Hershey claims that Utah eats more sweets than other states;
we gobble up s’mores and brownies by the hundredweights.
Professors down at BYU explain that Mormon breeding
makes us sugar addicts while on Twizzlers we are feeding.

Children make up such a large part of the population
that they force their parents to buy lots of sweet temptation.
Dentists don’t complain, and so the populace all flees
down to shopping centers where they stuff their face with See’s.

I do not know if this phenomena makes us more docile;
I’d like to ask the Prophet or perhaps a close apostle.
All I know is when I skip dessert I feel morose;
life is not complete without a pinch of pure sucrose.

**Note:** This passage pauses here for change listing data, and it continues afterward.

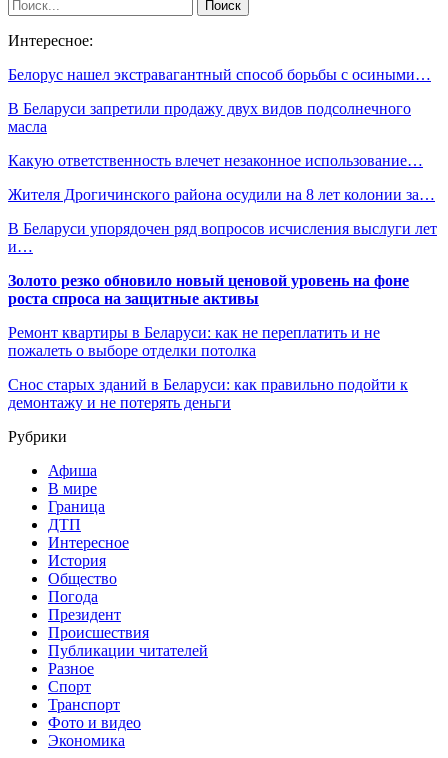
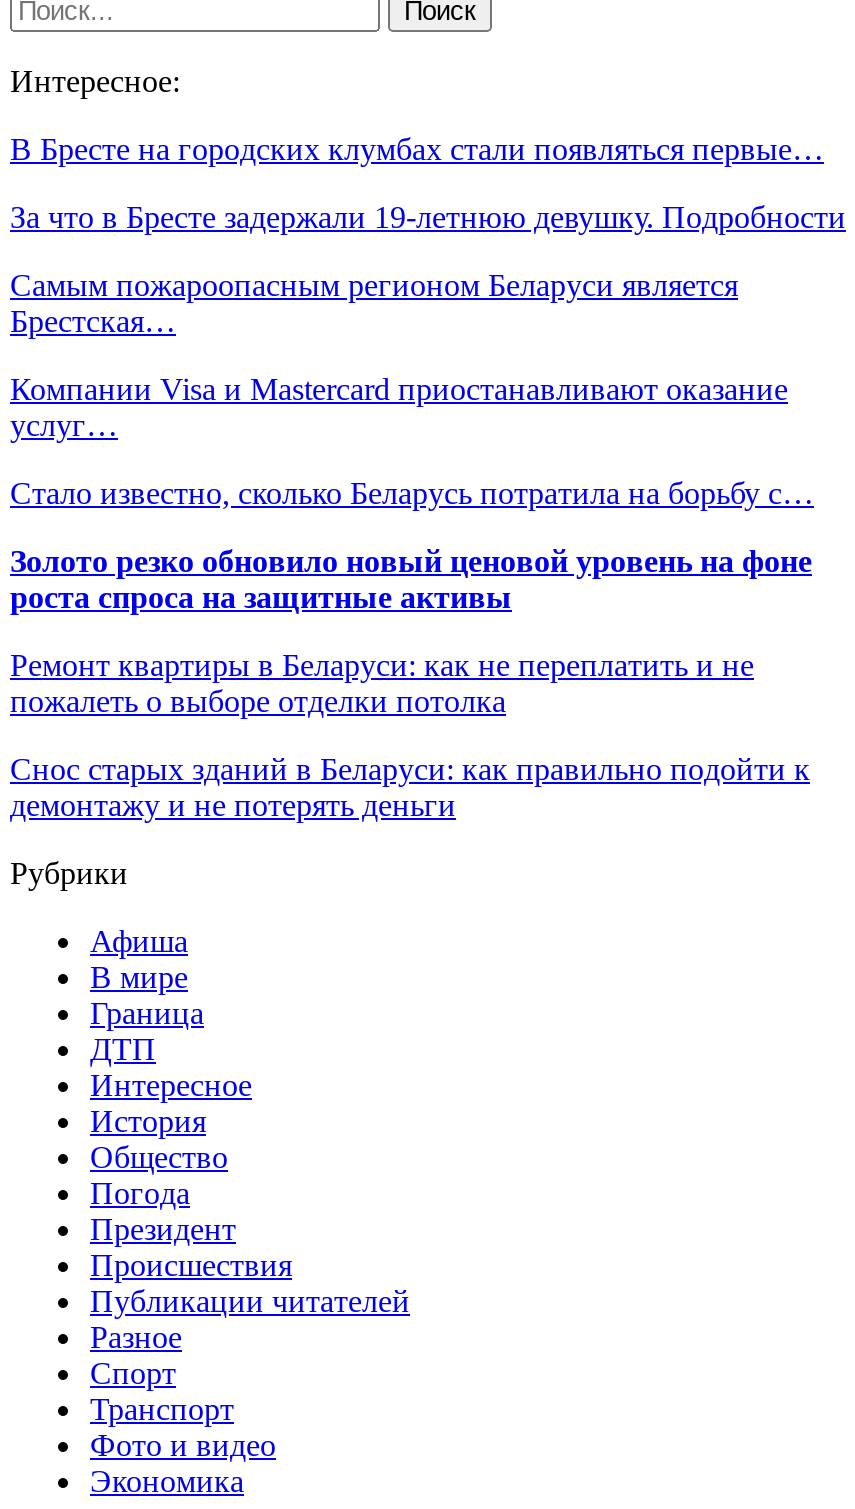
- Белорус нашел экстравагантный способ борьбы с осиными…
+ В Бресте на городских клумбах стали появляться первые…

- В Беларуси запретили продажу двух видов подсолнечного
- масла
+ За что в Бресте задержали 19-летнюю девушку. Подробности

- Какую ответственность влечет незаконное использование…
+ Самым пожароопасным регионом Беларуси является
+ Брестская…

- Жителя Дрогичинского района осудили на 8 лет колонии за…
+ Компании Visa и Mastercard приостанавливают оказание
+ услуг…

- В Беларуси упорядочен ряд вопросов исчисления выслуги лет
- и…
+ Стало известно, сколько Беларусь потратила на борьбу с…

from a report on Utah Public Radio 

World Health Organization to Your Sweet Tooth: “Drop Dead!”

Obama let loose with a twenty dollar bill!

As if my sweet tooth weren’t maligned enough by public polls,

Now the people down at WHO want me to shun sweet rolls!

They recommend I cut back on the processed foods I eat,

And concentrate on lemons or a brace of chicken feet.


A mere six teaspoons ev’ry day of sugar, they advise,

Would give my pearly whites a break and obesity revise.

I gave up my martinis and decided not to smoke,

And now they want me to abandon comfort foods like Coke.


The writing on the wall is plain for ev’ryone to see;

Smoking pot is legalized but cake’s a felony.

Prohibition will return; this time the Feds will seize

Ev’ry snickerdoodle and fresh honey from the bees!

based on a story in the Washington Post


To Laugh.

Where, oh where, have the little clowns gone?

(Dedicated to the memory of Buster Keaton)

A laugh is but a bubble on the ceaseless tide of care

That washes all around us underneath the sun’s blank glare.

A froth or foamy nothing that is gone before we know

that it came to help us fight the mortal undertow.


The jester in the palace and the circus clown do feel

That laughter is as thin and welcome as an onion peel.

The writer who is trifling with words meant to amuse

Scribbles with a pallid heart his unimportant views.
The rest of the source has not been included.